Stadtpräsident und Olma-Präsident Thomas Scheitlin zeigte sich bei der Präsentation des Ergebnisses am Mittwoch sehr zufrieden. 2017 sei für die Olma Messen das drittbeste Jahr (hinter 2011 und 2014) gewesen. Rund 713'000 Besucherinnen und Besucher kamen zu den zwölf Messen und den 108 Kongressen und Events.

Damit lag die Gesamtbesucherzahl leicht tiefer als im Vorjahr. Gleichzeitig profitierten die Olma Messen aber von mehr Ausstellern und höheren Erträgen aus den Ausstellungsflächen. Diese Erträge sind der Hauptertragspfeiler des Unternehmens.

Olma, OFFA und «Tier&Technik»

Ausgezeichnete Zahlen lieferten die grossen Eigenmessen Olma, OFFA und «Tier&Technik», wie es hiess. Das zweitbeste Ergebnis überhaupt wurde mit Kongressen und Events erwirtschaftet. Dabei gab es mehr zweitägige Messen. Laut Scheitlin unterstreichen die Zahlen die Bedeutung St. Gallens als Kongressstadt.

Vom guten Ergebnis profitierten auch die 81 festangestellten Mitarbeitenden, die einen Bonus und eine durchschnittliche Lohnerhöhung von einem Prozent erhielten, wie Olma-Direktor Nicolo Paganini erklärte. Die Olma Messen seien schuldenfrei und die Kapitalbasis gut. Mehrere Hürden hat das ambitiöse Projekt «Neuland» für eine Überdachung der Stadtautobahn auf der Ostseite des Messeareals genommen. So sprach der Kantonsrat einen Beitrag von 12 Millionen Franken, und die Stimmberechtigten der Stadt hiessen am 4. März einen Kredit von 18 Millionen gut.
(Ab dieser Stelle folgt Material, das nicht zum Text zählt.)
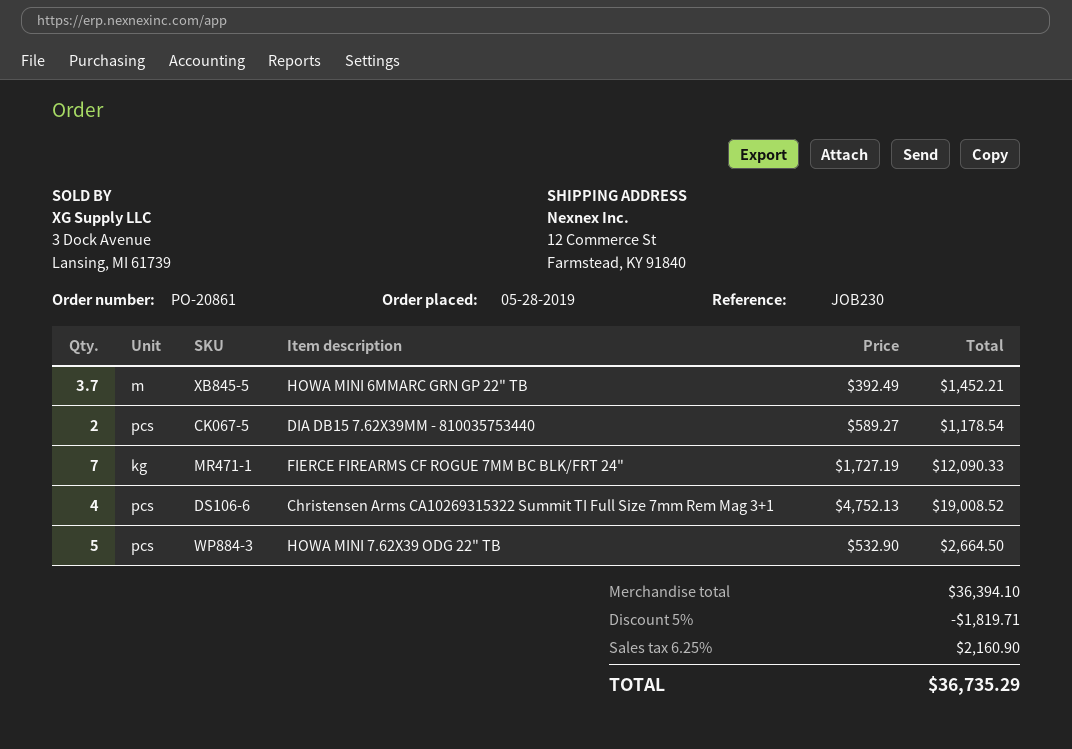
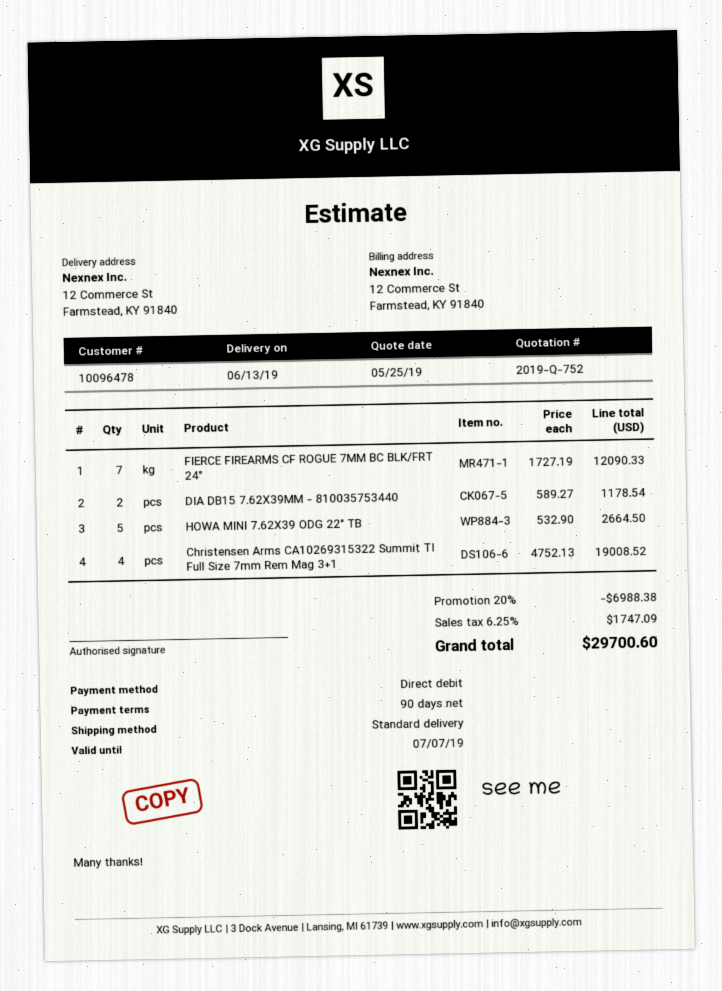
HOWA MINI 6MMARC GRN GP 22" TB: 3.7 x 392.49 = 1452.21 -> none
discount: 5% = 1819.71 -> 20% = 6988.38
tax: 6.25% = 2160.90 -> 6.25% = 1747.09
total: 36735.29 -> 29700.60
Neue Halle frühestens 2024


Auf dem «Autobahndeckel» wollen die Olma Messen eine grosse neue Halle bauen. Derzeit läuft ein Projektwettbewerb, im zweiten Halbjahr 2018 soll die Baubewilligung eingeholt werden. Wenn alles nach Plan läuft - ohne langwierige Einspracheverfahren - könnte die neue Halle auf die Olma 2024 hin eröffnet werden.

Mit dem Projekt stehen die Olma Messen vor einer Grossinvestition. Es brauche rund 105 Millionen Franken Bankkredite, sagte Paganini. Die Finanzierung sei gesichert. Aktuell prüfen die Olma-Verantwortlichen neue digitale Geschäftsmodelle. Laut Paganini wäre es für das Unternehmen interessant zu wissen, wer die rund 700'000 jährlichen Besucherinnen und Besucher genau sind, etwa über eine Online-Registrierung. Allerdings werfe dies auch Fragen zum Datenschutz auf.